Gdy już schudnę, to...
Gdy wreszcie uda mi się schudnąć, kupię sobie tę obcisłą sukienkę, te spodnie-biodrówki, no i tę seksowną bieliznę - myślisz wpatrzona w sklepowe wystawy.
Póki co wkładasz na siebie cokolwiek, byle tylko jakoś wyglądać. Nie masz zamiaru sprawić sobie czegoś nowego, bo jesteś przekonana, że z obecną figurą we wszystkim będziesz wyglądać fatalnie. Do pielęgnacji też nie przywiązujesz większej wagi, odkładając wszelkie zabiegi upiększające na czas, kiedy będziesz już szczupła. Wtedy pomyślisz o ujędrnianiu i wygładzaniu swojego odchudzonego ciała.
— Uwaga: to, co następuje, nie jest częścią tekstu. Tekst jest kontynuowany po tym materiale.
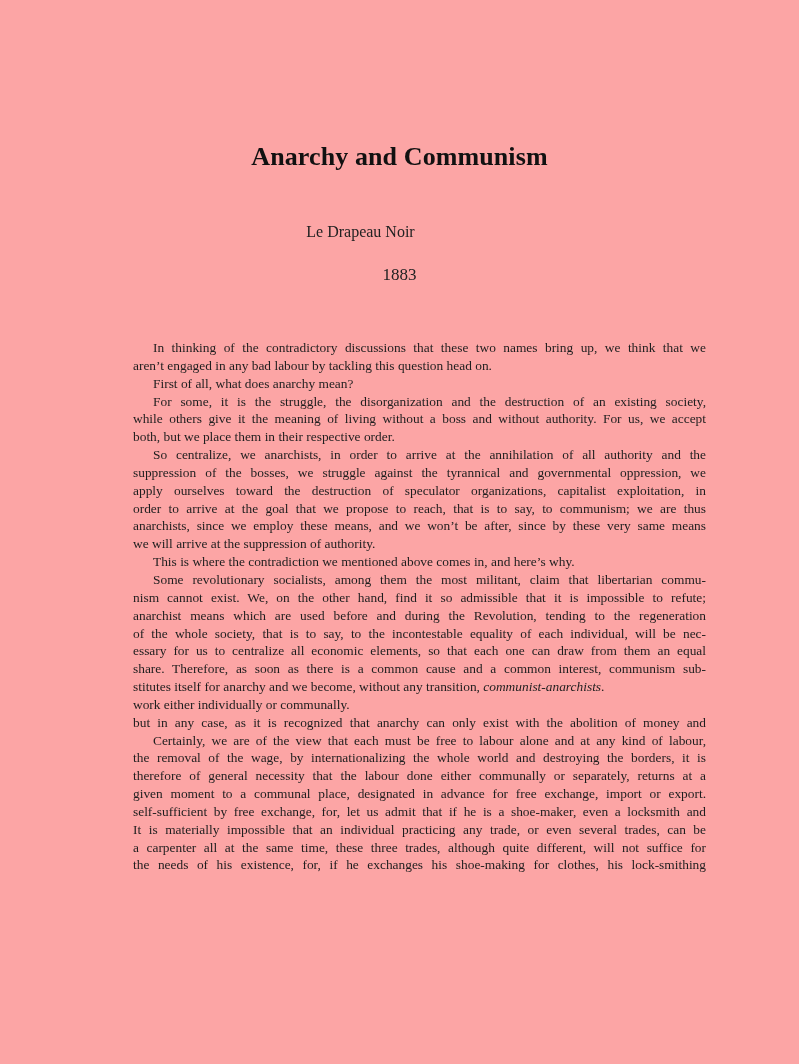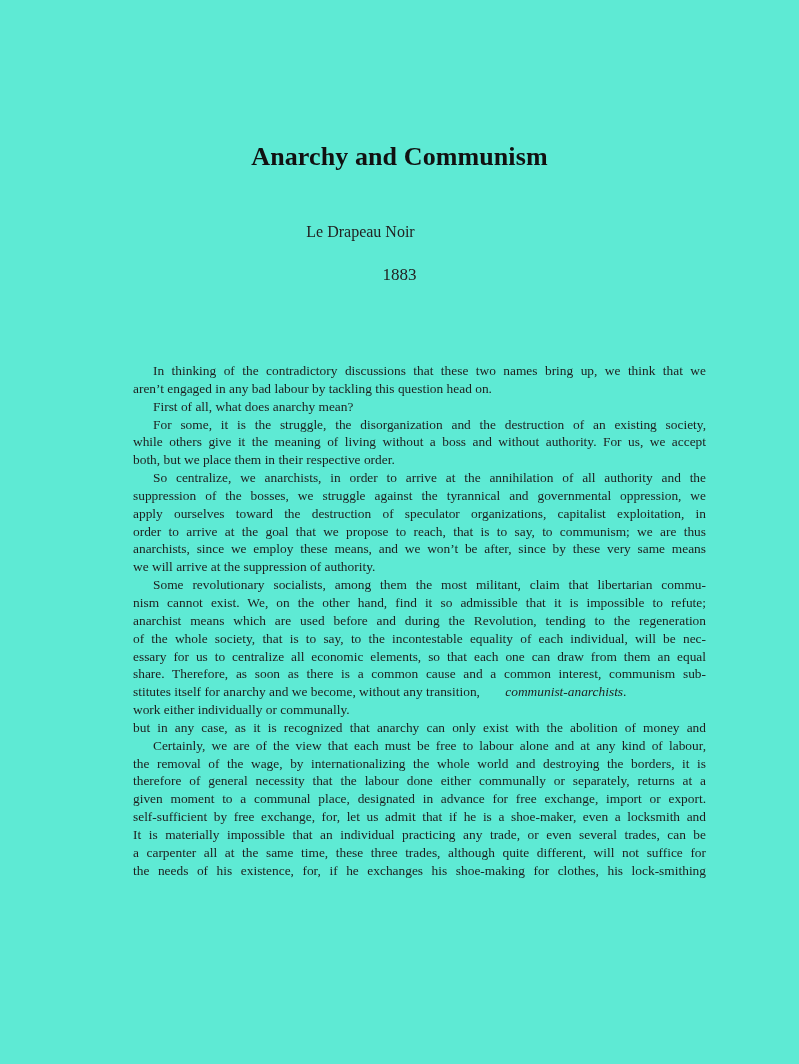"Anarchy and Communism" .page { background: #5eead4 -> #fca5a5 }
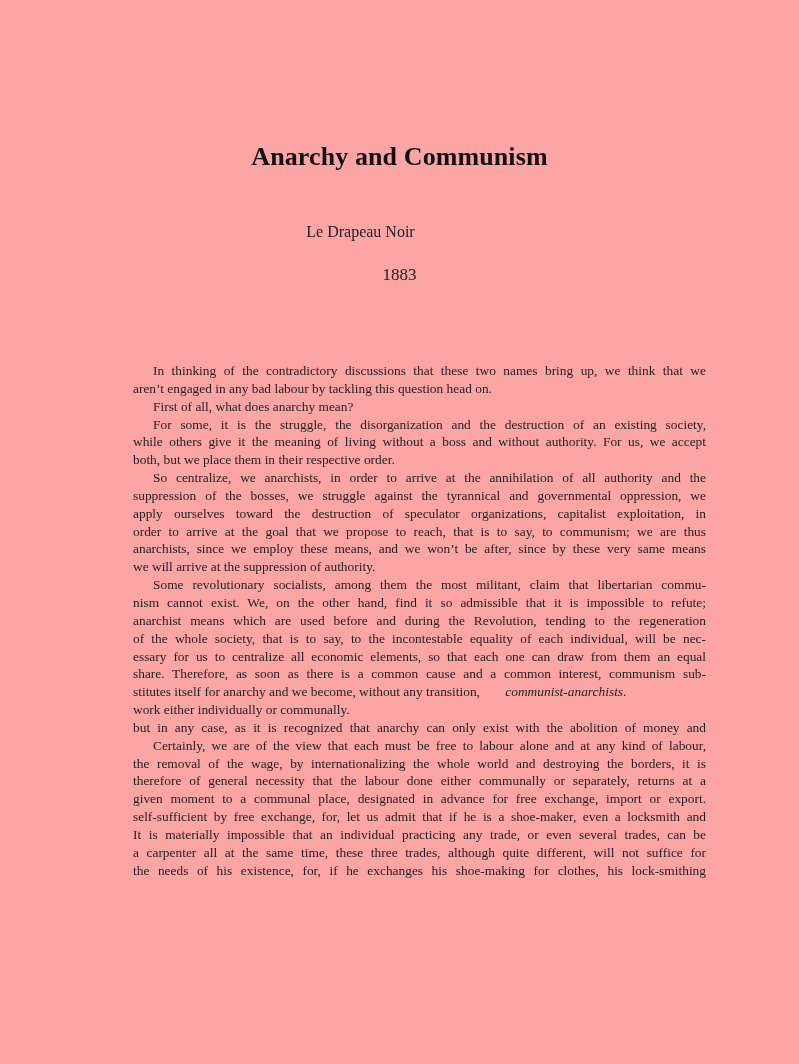"In thinking of the contradictory" .body-text { top: 362px -> 339px }
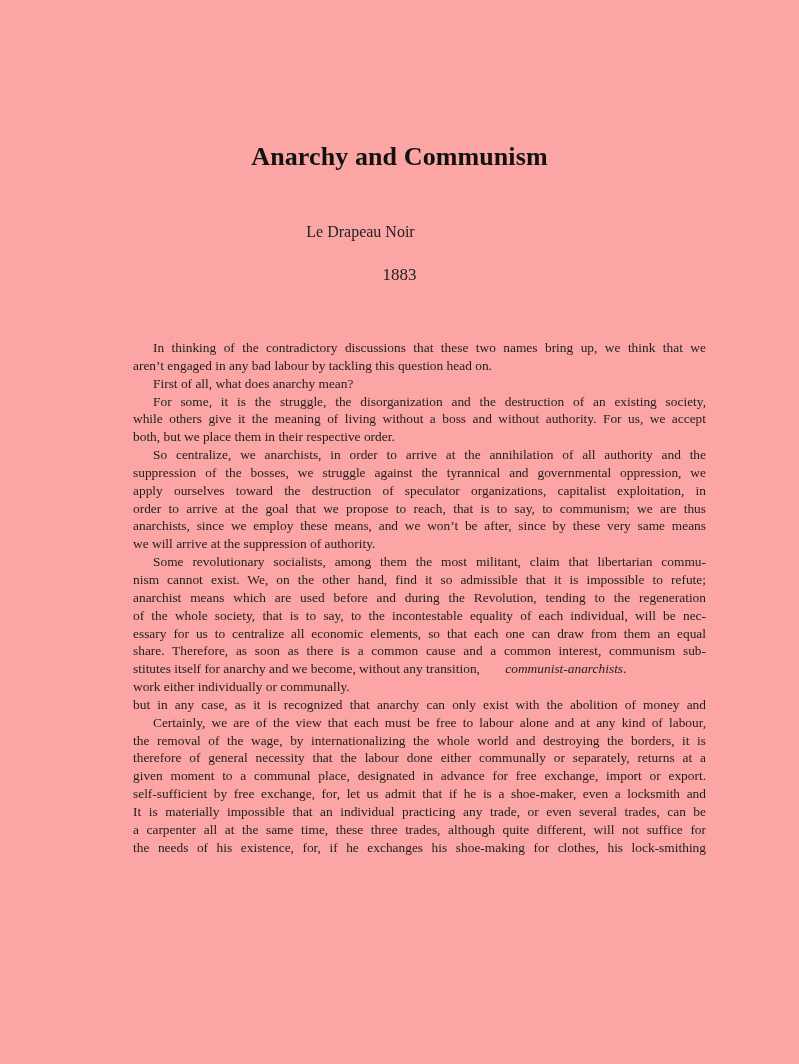"This is where the contradiction" p { html: none -> <p> <span>This is where the contradiction we mentioned above comes in, and here’s why.</span> </p> }
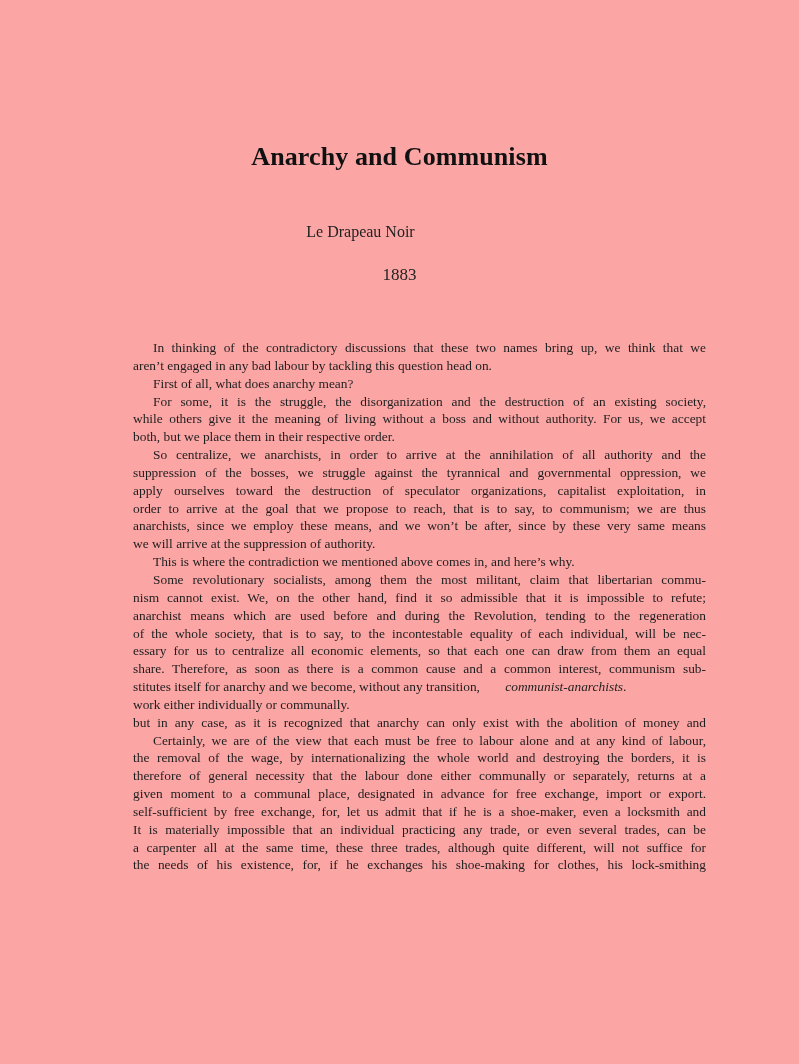"communist-anarchists" em { margin-left: 22px -> none }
Zadbane kobiety o krągłych kształtach to niestety rzadkość. Zwykle pełniejszą figurę traktuje się po macoszemu - bez zbędnej troski i uwagi, za to z nadzieją, że szybko się jej pozbędziemy. Mało która z pulchnych pań potrafi polubić swoje ciało takim, jakie ono jest, dostrzec jego zalety i podkreślać je na co dzień. Pełny biust można przecież wyeksponować głębokim dekoltem, a krągłe pośladki odpowiednim krojem spodni czy spódnicy. Wypielęgnowana skóra też będzie twoim wielkim atutem, pod warunkiem że zadbasz o nią teraz, a nie dopiero wtedy, gdy schudniesz.
A jeśli wcale nie schudniesz? Nic nie szkodzi - jeśli spodobasz się sama sobie i zaczniesz to pokazywać, kilka kilogramów w tę czy tę stronę nie będzie stanowiło żadnego problemu. Grubsze kobiety też mogą świetnie wyglądać. Mężczyźni coś na ten temat wiedzą...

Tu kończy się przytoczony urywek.